2. Wandervogelleben
„Wilde Vögel, Wandervögel, ziehn wir durch die Welt. Ohne Sorgen, heut‘ und morgen, wie es uns gefällt.“
Mit diesen Versen warb der Alt-Wandervogel 1911 um Mitglieder. Gemeinschaftliche Wanderfahrten unter Jugendlichen - „Umherziehen“ und „auf Fahrt sein“ - stellten den Mittelpunkt des Wandervogellebens dar.
Man fand sich nach Feierabend, am Sonntag oder in den Ferien zusammen, um das Land zu durchwandern. Komfort und Luxus wurden abgelehnt; es galten die Gebote des einfachen Lebens. Man übernachtete unter offenem Himmel oder erbat beim Bauern eine Unterkunft im Stroh. Das Essen wurde unterwegs selbst zubereitet. Abenteuer stellten sich bei dieser Art des Reisens wie von selbst ein; der „Drang in die weite Welt“ wurde intensiv erlebt, begleitet von romantischem Schauen und Deuten.

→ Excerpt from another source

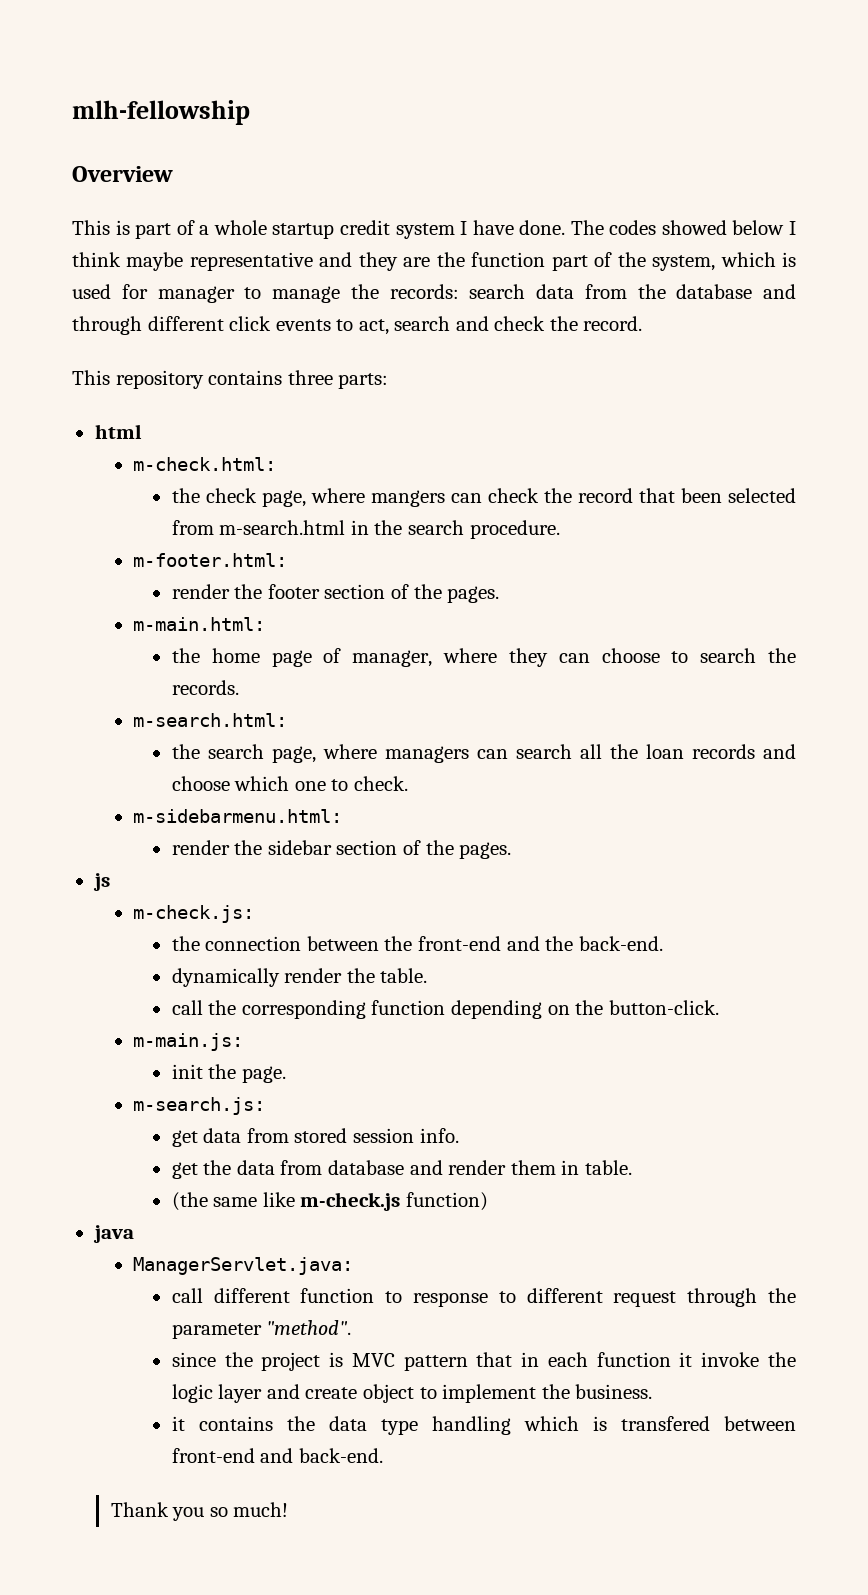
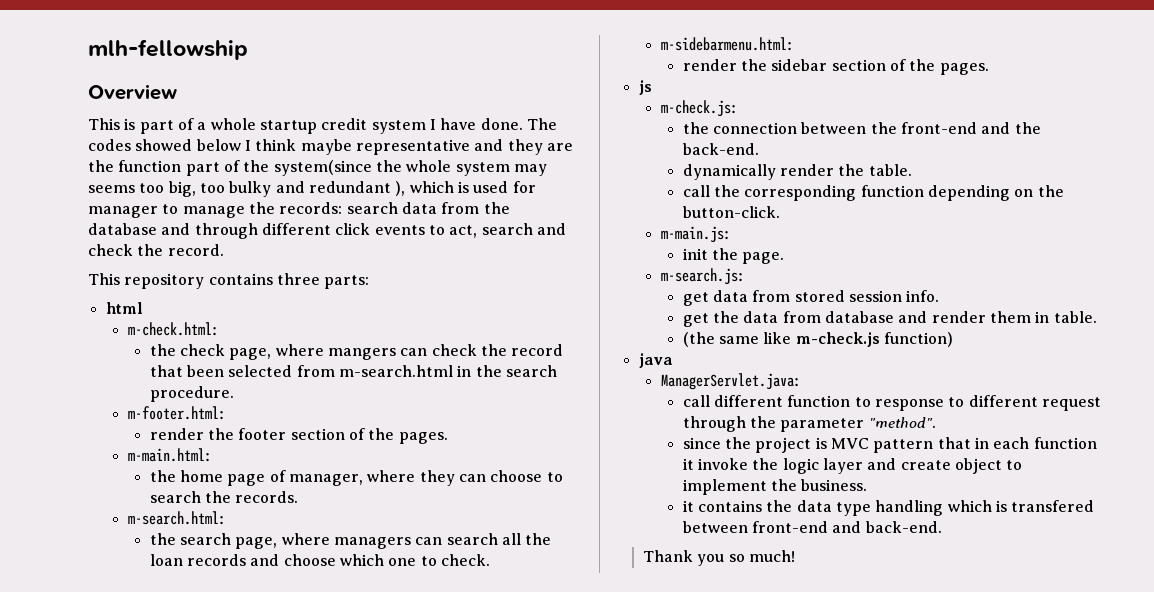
- The codes showed below I think maybe representative and they are the function part of the system, which is used for manager to manage the records: search data from the database and through different click events to act, search and check the record.
+ The codes showed below I think maybe representative and they are the function part of the system(since the whole system may seems too big, too bulky and redundant ), which is used for manager to manage the records: search data from the database and through different click events to act, search and check the record.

Schon früh hatten die Mädchen Anteil an diesen neuen Formen des Jugendlebens. Es bildeten sich sowohl reine Mädchen- als auch geschlechtergemischte Gruppen. Stärker als die gleichaltrigen Jungen mussten viele Mädchen ihre Zugehörigkeit zum Wandervogel gegen häusliche Zwänge durchsetzen und gewannen so ein oft lebensprägendes Stück Freiraum und Selbstbestimmung. Innerhalb der Wandervogelbünde war die „Mädchenfrage“ stark umstritten.
Hinwendung zur ländlichen Volkskultur und Entstehung des Zupfgeigenhansl
Während der Wanderungen entdeckte die Stadtjugend ihre Liebe zur Natur. Die Begegnung mit den „einfachen Leuten vom Lande“ bildete ein häufiges Motiv in den Wandervogel-Zeitschriften und Fahrtenbüchern. Die Wandervögel glaubten, gleich den Vorbildern aus der Romantik (Herder, Grimm), Relikte alter Volkskultur aufzuspüren. Das vermeintlich „heile Landleben“ wurde entsprechend der geläufigen Volkstumsideologie (Jahn, Riehl) und Rousseaus Forderung „Zurück zur Natur“ als Gegenentwurf zur modernen Stadtgesellschaft idealisiert. Elemente der Volkskultur wie Lieder, Tänze und Bräuche hielten Einzug in die Jugendkultur und wurden zu Wesensmerkmalen des Wandervogels. So entstand 1909 der „Zupfgeigenhansl“, eine bis in die Gegenwart dutzendfach wieder aufgelegte Volksliedsammlung des Heidelberger Wandervogels Hans Breuer.